On August 6th, NOAA’s National Climatic Data Center reported that July was the single warmest month in the 117-year temperature history of the continental United States. During July, over half of the continental US experienced temperatures in excess of 2°F above average, an unprecedented area and magnitude of warmth:
July’s record temperature are just the latest in an exceptional year of heat for the continental US. A late June super-heat wave led to 208 locations tying or breaking their all-time highest temperature records– all of this, despite the fact that June isn’t even the warmest month of the year! From Alaska to Arkansas, a vast swath of the country set or tied their highest-ever June temperature during this heat wave:
And this hot summer is a continuation of the status quo for the past several months. This past March was the warmest March in recorded history for the continental US. To date, the year 2012 is more than 4°F warmer than the 20th century average, smashing records of previous warm years:
All told, the past 12 months have been the warmest 12-month period in recorded history for the US. In fact, since May of 2011, every month has been warmer than its climatological average, a fourteen-month stretch of warmer-than-average temperatures.
What are the odds that 14 straight months would be warmer than average? One can assume there is a 50% chance that any given month will be warmer (or cooler) than average. The odds of having 14 such warmer-than-average months in a row, as we’ve had since May of last year, would thus be equivalent to the odds of flipping a coin heads fourteen times in a row: one in sixteen thousand.*
Of course, 14 straight months of anomalous warmth are more likely if the chance of warmth is better than 50/50. Since the 1980s, scientists have postulated that carbon dioxide-forced global warming would lead to increases in the frequency of heat waves and droughts, in effect “stacking the deck” in favor of warmer conditions. In 1981, climatologist Jim Hansen of the Goddard Institute of Space Studies, writing in Science, hypothesized “the creation of hot, dry conditions in much of the western two-thirds of the United States” as a result of additional atmospheric carbon dioxide.

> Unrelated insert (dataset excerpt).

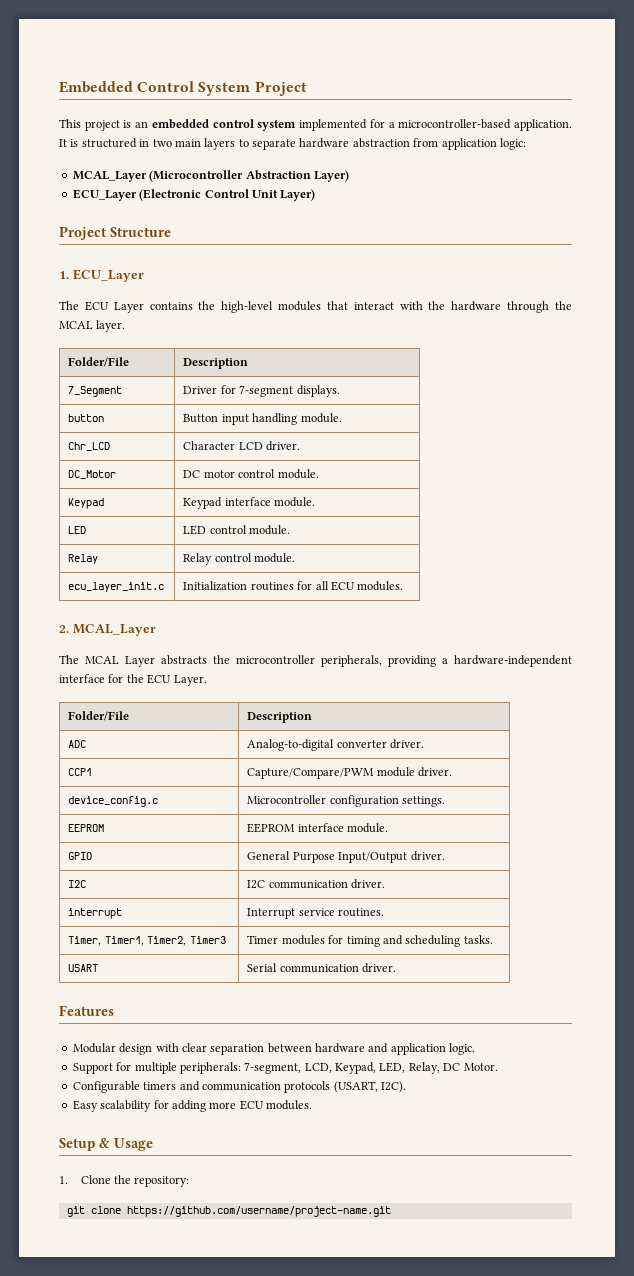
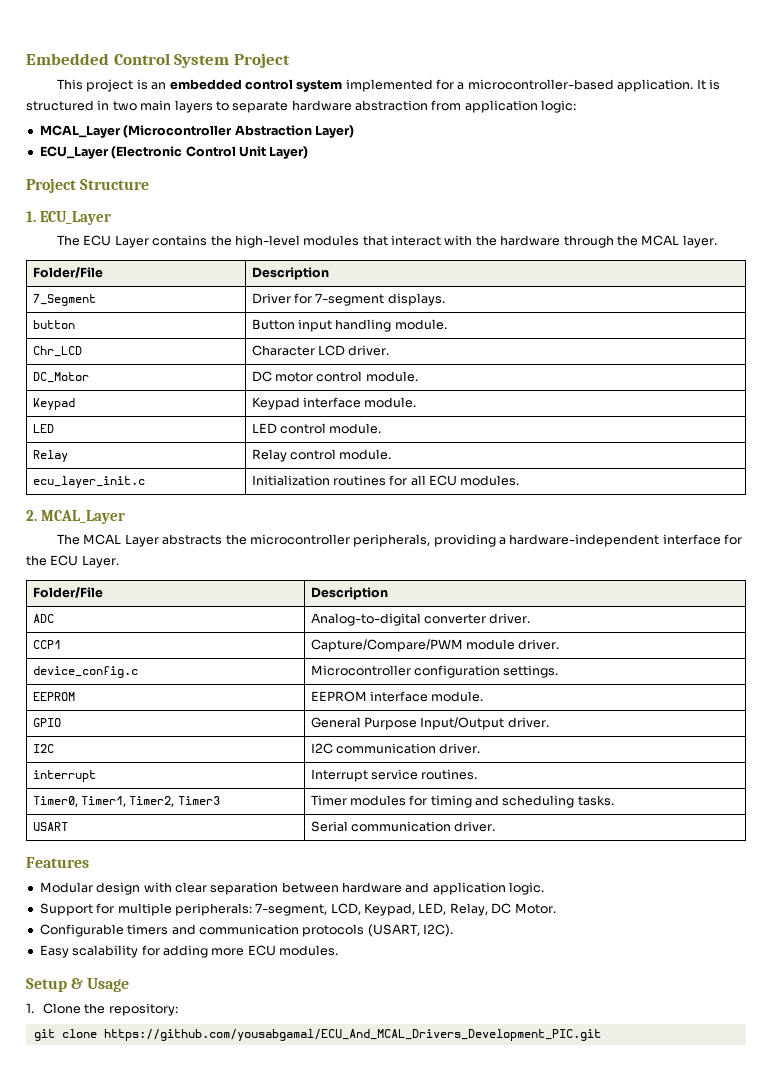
- Timer, Timer1, Timer2, Timer3 | Timer modules for timing and scheduling tasks.
+ Timer0, Timer1, Timer2, Timer3 | Timer modules for timing and scheduling tasks.
- git clone https://github.com/username/project-name.git
+ git clone https://github.com/yousabgamal/ECU_And_MCAL_Drivers_Development_PIC.git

Thirty-one years later, Hansen’s predictions appear substantiated, as the US is currently in the grips of the worst drought since the 1930s Dust Bowl. 62% of the country is experiencing drought conditions, and the US Department of Agriculture is projecting that the 2012/13 corn yield will be the lowest in 17 years due to “extreme heat and dryness” across the Great Plains. As a consequence, global food prices spiked 6% in July, led by a 17% increase in the price of cereals and a 23% surge in the price of corn:
As with any climatic changes, there are winners and losers. Locally, farmers in North Carolina may gain from the high corn prices (above), with the USDA projecting a 30% increase in NC corn production over last summer despite the drought conditions. Globally, however, the World Bank notes that rising food prices tend to exacerbate political and social conflict, especially in developing countries.
Globally, the hot summer of 2012 in the US contrasts with cooler-than-average conditions in the UK and other locations. But the two do not fully offset: Like every year since 1977, global temperatures in 2012 will be above the 20th century average:
By 2030, global temperatures are expected to be 0.9°F (0.5°C) warmer than today, rising to almost 2°F (1.1°C) warmer than today by 2050 (above). With such an increase in background warmth, hot months–and hot years–will undoubtedly become hotter.
Will the warmth continue in the US? As far as this year is concerned, it doesn’t matter: the first half of 2012 has been so warm that, even if temperatures in the rest of 2012 are in line with 20th century averages, 2012 will still be the warmest year in US history. And with a developing El Niño historically favoring a warmer late fall in the central and eastern US, it is likely that the second half of 2012 will continue to be warmer than average:
Historical temperature anomalies in November and December during El Niño events. Red colors indicate warmer-than-average conditions. Source: NOAA
In the meantime, go ahead and pencil in 2012 as the warmest year in US history. Just don’t expect it to stay in the record books for very long.
* Note from above: This probability assumes that the chances of any given month being warmer or cooler than average is independent of all other months, which isn’t necessarily true. In reality, the odds are probably slightly higher than one in 16,000, but difficult to quantify exactly.